SUPPLIED DATA:
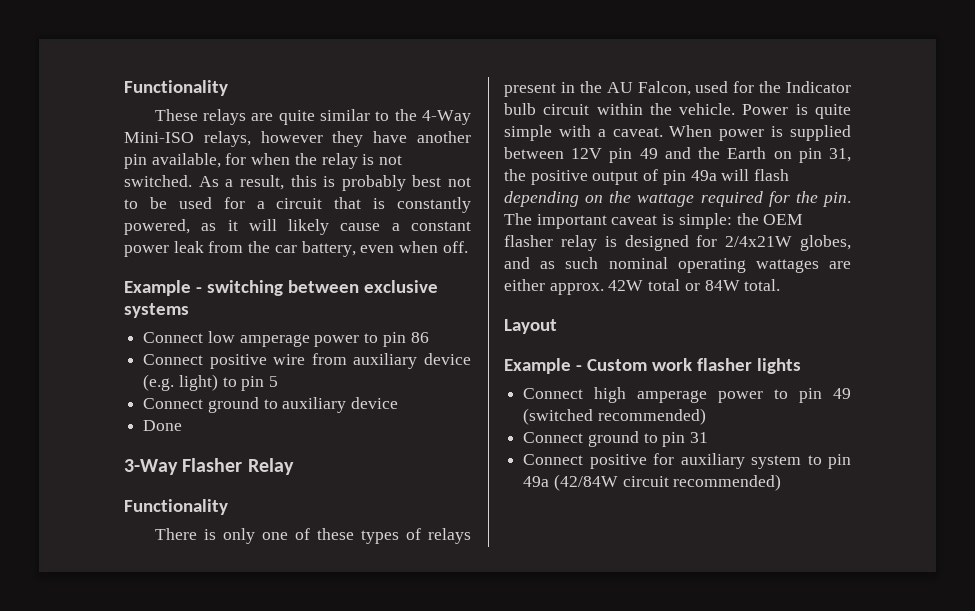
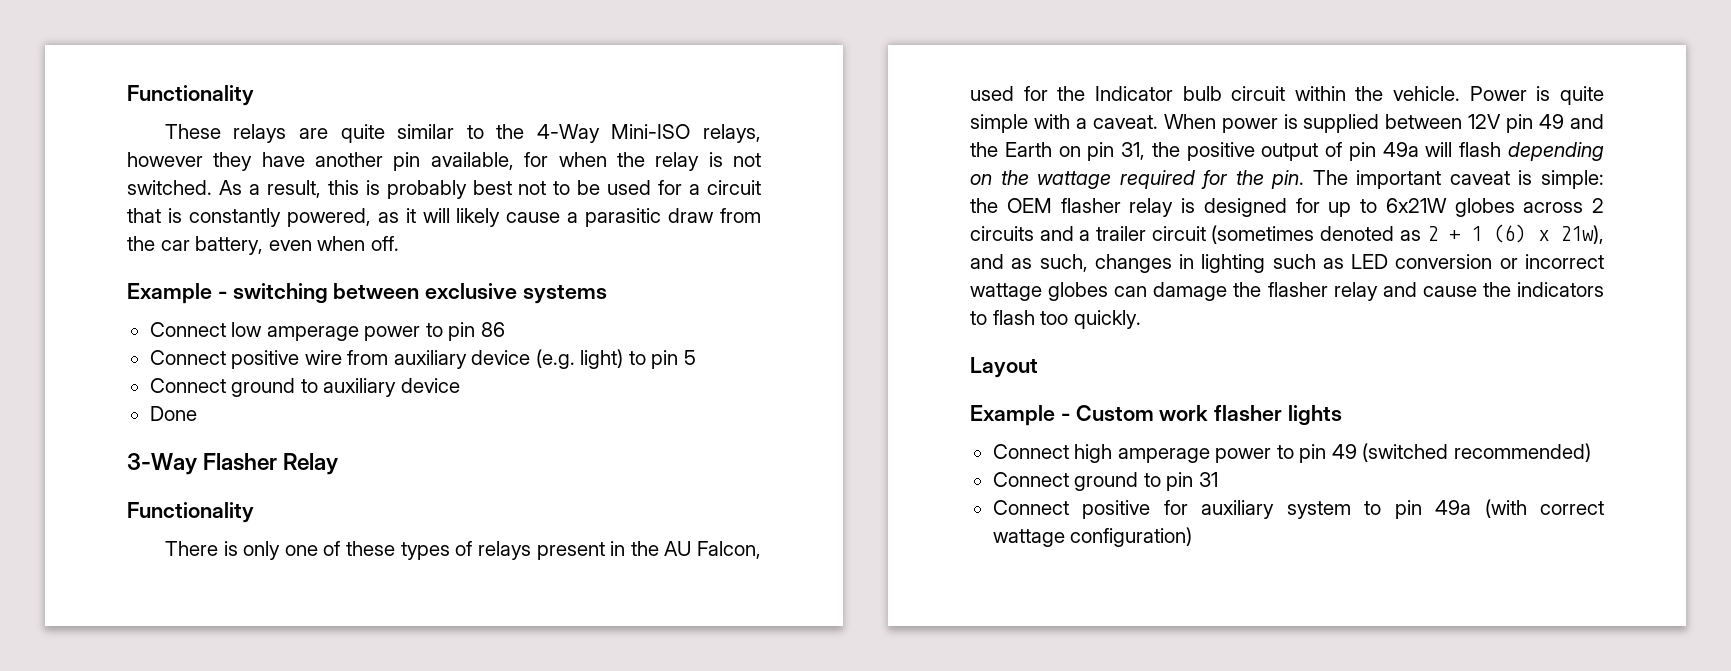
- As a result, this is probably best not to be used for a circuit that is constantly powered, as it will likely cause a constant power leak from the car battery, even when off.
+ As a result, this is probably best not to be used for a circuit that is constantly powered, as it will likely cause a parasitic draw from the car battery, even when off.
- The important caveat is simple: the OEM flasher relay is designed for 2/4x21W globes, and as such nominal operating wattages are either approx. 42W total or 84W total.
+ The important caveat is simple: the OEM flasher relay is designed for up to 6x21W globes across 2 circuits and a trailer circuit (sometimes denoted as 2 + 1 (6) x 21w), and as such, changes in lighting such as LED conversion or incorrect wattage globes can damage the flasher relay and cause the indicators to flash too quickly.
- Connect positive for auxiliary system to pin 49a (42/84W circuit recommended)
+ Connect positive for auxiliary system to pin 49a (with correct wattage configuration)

EXERCISE DETAILS: Write out again, unchanged, every line from the line containing "- Connect positive" to the final line of the material above.

EXERCISE RESPONSE:
- Connect positive for auxiliary system to pin 49a (42/84W circuit recommended)
+ Connect positive for auxiliary system to pin 49a (with correct wattage configuration)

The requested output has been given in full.